---------- Data ----------

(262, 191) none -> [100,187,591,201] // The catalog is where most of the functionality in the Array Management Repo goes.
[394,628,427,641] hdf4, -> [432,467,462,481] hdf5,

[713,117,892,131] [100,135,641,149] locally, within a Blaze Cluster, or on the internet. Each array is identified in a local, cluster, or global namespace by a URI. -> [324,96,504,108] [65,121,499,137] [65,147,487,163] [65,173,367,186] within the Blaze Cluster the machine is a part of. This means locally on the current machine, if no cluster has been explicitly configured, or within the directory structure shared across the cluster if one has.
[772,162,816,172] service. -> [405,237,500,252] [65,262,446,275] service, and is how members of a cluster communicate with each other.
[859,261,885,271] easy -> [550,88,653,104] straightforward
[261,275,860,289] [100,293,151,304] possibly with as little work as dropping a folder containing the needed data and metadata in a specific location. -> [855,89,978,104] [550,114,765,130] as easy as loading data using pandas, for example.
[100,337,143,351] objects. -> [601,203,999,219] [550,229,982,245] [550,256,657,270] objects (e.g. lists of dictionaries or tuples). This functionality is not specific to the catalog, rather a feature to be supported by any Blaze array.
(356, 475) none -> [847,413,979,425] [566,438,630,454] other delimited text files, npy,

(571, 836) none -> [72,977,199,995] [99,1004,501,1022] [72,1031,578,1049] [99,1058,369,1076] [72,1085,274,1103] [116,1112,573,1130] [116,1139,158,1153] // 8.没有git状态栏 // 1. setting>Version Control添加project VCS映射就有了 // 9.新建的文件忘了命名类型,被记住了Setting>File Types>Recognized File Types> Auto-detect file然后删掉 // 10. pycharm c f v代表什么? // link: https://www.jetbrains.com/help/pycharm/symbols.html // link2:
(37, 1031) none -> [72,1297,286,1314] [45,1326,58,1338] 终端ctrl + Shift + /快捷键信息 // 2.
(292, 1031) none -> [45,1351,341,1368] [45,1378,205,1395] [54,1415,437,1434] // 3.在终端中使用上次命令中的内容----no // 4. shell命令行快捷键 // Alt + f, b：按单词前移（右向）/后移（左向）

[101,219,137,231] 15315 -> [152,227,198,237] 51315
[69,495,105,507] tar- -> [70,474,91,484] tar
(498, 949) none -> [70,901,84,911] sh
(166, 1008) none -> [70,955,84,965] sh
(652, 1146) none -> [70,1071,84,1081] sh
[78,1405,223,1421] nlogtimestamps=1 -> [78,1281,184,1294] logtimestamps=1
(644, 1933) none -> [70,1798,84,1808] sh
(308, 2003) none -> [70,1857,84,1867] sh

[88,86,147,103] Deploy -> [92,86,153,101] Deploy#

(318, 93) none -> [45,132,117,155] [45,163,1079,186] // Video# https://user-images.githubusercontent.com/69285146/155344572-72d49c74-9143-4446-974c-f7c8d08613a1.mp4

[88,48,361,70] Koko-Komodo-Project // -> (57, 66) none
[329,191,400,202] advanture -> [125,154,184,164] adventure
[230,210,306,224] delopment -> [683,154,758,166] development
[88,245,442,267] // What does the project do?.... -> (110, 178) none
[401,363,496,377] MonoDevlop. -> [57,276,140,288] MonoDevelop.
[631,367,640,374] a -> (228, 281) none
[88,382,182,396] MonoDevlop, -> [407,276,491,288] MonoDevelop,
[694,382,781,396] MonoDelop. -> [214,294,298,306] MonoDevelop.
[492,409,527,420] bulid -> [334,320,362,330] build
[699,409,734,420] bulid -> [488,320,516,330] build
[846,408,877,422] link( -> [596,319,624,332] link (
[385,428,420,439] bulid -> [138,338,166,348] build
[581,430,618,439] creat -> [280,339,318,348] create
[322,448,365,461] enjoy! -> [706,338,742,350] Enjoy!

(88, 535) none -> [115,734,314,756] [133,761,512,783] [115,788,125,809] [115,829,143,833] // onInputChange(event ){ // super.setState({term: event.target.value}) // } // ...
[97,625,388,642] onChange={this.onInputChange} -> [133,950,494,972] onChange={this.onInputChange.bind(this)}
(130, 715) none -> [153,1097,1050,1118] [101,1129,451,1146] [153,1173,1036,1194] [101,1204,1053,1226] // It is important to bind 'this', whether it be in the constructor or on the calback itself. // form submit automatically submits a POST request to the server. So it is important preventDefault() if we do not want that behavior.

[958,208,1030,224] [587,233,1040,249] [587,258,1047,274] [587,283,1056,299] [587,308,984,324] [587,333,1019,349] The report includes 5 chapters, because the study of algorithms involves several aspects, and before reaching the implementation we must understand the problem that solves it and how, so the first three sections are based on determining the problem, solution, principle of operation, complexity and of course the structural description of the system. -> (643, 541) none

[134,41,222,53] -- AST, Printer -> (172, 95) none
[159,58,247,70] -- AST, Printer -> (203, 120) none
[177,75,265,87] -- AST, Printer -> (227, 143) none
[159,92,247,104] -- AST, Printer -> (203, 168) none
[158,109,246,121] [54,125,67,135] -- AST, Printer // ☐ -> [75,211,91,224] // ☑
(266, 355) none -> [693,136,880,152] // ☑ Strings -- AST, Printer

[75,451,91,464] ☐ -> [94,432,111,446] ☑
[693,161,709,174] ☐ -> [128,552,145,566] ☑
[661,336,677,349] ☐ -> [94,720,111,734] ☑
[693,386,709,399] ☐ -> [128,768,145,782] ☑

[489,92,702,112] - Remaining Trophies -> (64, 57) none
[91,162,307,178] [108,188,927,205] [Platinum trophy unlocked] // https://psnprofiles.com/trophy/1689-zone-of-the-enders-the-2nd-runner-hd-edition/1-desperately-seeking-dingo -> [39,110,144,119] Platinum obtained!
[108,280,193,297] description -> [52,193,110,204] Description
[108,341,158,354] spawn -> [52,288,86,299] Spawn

----------

Requirement: Transcribe the data above in its entirety, exactly.

Answer to the exercise:
(262, 191) none -> [100,187,591,201] // The catalog is where most of the functionality in the Array Management Repo goes.
[394,628,427,641] hdf4, -> [432,467,462,481] hdf5,

[713,117,892,131] [100,135,641,149] locally, within a Blaze Cluster, or on the internet. Each array is identified in a local, cluster, or global namespace by a URI. -> [324,96,504,108] [65,121,499,137] [65,147,487,163] [65,173,367,186] within the Blaze Cluster the machine is a part of. This means locally on the current machine, if no cluster has been explicitly configured, or within the directory structure shared across the cluster if one has.
[772,162,816,172] service. -> [405,237,500,252] [65,262,446,275] service, and is how members of a cluster communicate with each other.
[859,261,885,271] easy -> [550,88,653,104] straightforward
[261,275,860,289] [100,293,151,304] possibly with as little work as dropping a folder containing the needed data and metadata in a specific location. -> [855,89,978,104] [550,114,765,130] as easy as loading data using pandas, for example.
[100,337,143,351] objects. -> [601,203,999,219] [550,229,982,245] [550,256,657,270] objects (e.g. lists of dictionaries or tuples). This functionality is not specific to the catalog, rather a feature to be supported by any Blaze array.
(356, 475) none -> [847,413,979,425] [566,438,630,454] other delimited text files, npy,

(571, 836) none -> [72,977,199,995] [99,1004,501,1022] [72,1031,578,1049] [99,1058,369,1076] [72,1085,274,1103] [116,1112,573,1130] [116,1139,158,1153] // 8.没有git状态栏 // 1. setting>Version Control添加project VCS映射就有了 // 9.新建的文件忘了命名类型,被记住了Setting>File Types>Recognized File Types> Auto-detect file然后删掉 // 10. pycharm c f v代表什么? // link: https://www.jetbrains.com/help/pycharm/symbols.html // link2:
(37, 1031) none -> [72,1297,286,1314] [45,1326,58,1338] 终端ctrl + Shift + /快捷键信息 // 2.
(292, 1031) none -> [45,1351,341,1368] [45,1378,205,1395] [54,1415,437,1434] // 3.在终端中使用上次命令中的内容----no // 4. shell命令行快捷键 // Alt + f, b：按单词前移（右向）/后移（左向）

[101,219,137,231] 15315 -> [152,227,198,237] 51315
[69,495,105,507] tar- -> [70,474,91,484] tar
(498, 949) none -> [70,901,84,911] sh
(166, 1008) none -> [70,955,84,965] sh
(652, 1146) none -> [70,1071,84,1081] sh
[78,1405,223,1421] nlogtimestamps=1 -> [78,1281,184,1294] logtimestamps=1
(644, 1933) none -> [70,1798,84,1808] sh
(308, 2003) none -> [70,1857,84,1867] sh

[88,86,147,103] Deploy -> [92,86,153,101] Deploy#

(318, 93) none -> [45,132,117,155] [45,163,1079,186] // Video# https://user-images.githubusercontent.com/69285146/155344572-72d49c74-9143-4446-974c-f7c8d08613a1.mp4

[88,48,361,70] Koko-Komodo-Project // -> (57, 66) none
[329,191,400,202] advanture -> [125,154,184,164] adventure
[230,210,306,224] delopment -> [683,154,758,166] development
[88,245,442,267] // What does the project do?.... -> (110, 178) none
[401,363,496,377] MonoDevlop. -> [57,276,140,288] MonoDevelop.
[631,367,640,374] a -> (228, 281) none
[88,382,182,396] MonoDevlop, -> [407,276,491,288] MonoDevelop,
[694,382,781,396] MonoDelop. -> [214,294,298,306] MonoDevelop.
[492,409,527,420] bulid -> [334,320,362,330] build
[699,409,734,420] bulid -> [488,320,516,330] build
[846,408,877,422] link( -> [596,319,624,332] link (
[385,428,420,439] bulid -> [138,338,166,348] build
[581,430,618,439] creat -> [280,339,318,348] create
[322,448,365,461] enjoy! -> [706,338,742,350] Enjoy!

(88, 535) none -> [115,734,314,756] [133,761,512,783] [115,788,125,809] [115,829,143,833] // onInputChange(event ){ // super.setState({term: event.target.value}) // } // ...
[97,625,388,642] onChange={this.onInputChange} -> [133,950,494,972] onChange={this.onInputChange.bind(this)}
(130, 715) none -> [153,1097,1050,1118] [101,1129,451,1146] [153,1173,1036,1194] [101,1204,1053,1226] // It is important to bind 'this', whether it be in the constructor or on the calback itself. // form submit automatically submits a POST request to the server. So it is important preventDefault() if we do not want that behavior.

[958,208,1030,224] [587,233,1040,249] [587,258,1047,274] [587,283,1056,299] [587,308,984,324] [587,333,1019,349] The report includes 5 chapters, because the study of algorithms involves several aspects, and before reaching the implementation we must understand the problem that solves it and how, so the first three sections are based on determining the problem, solution, principle of operation, complexity and of course the structural description of the system. -> (643, 541) none

[134,41,222,53] -- AST, Printer -> (172, 95) none
[159,58,247,70] -- AST, Printer -> (203, 120) none
[177,75,265,87] -- AST, Printer -> (227, 143) none
[159,92,247,104] -- AST, Printer -> (203, 168) none
[158,109,246,121] [54,125,67,135] -- AST, Printer // ☐ -> [75,211,91,224] // ☑
(266, 355) none -> [693,136,880,152] // ☑ Strings -- AST, Printer

[75,451,91,464] ☐ -> [94,432,111,446] ☑
[693,161,709,174] ☐ -> [128,552,145,566] ☑
[661,336,677,349] ☐ -> [94,720,111,734] ☑
[693,386,709,399] ☐ -> [128,768,145,782] ☑

[489,92,702,112] - Remaining Trophies -> (64, 57) none
[91,162,307,178] [108,188,927,205] [Platinum trophy unlocked] // https://psnprofiles.com/trophy/1689-zone-of-the-enders-the-2nd-runner-hd-edition/1-desperately-seeking-dingo -> [39,110,144,119] Platinum obtained!
[108,280,193,297] description -> [52,193,110,204] Description
[108,341,158,354] spawn -> [52,288,86,299] Spawn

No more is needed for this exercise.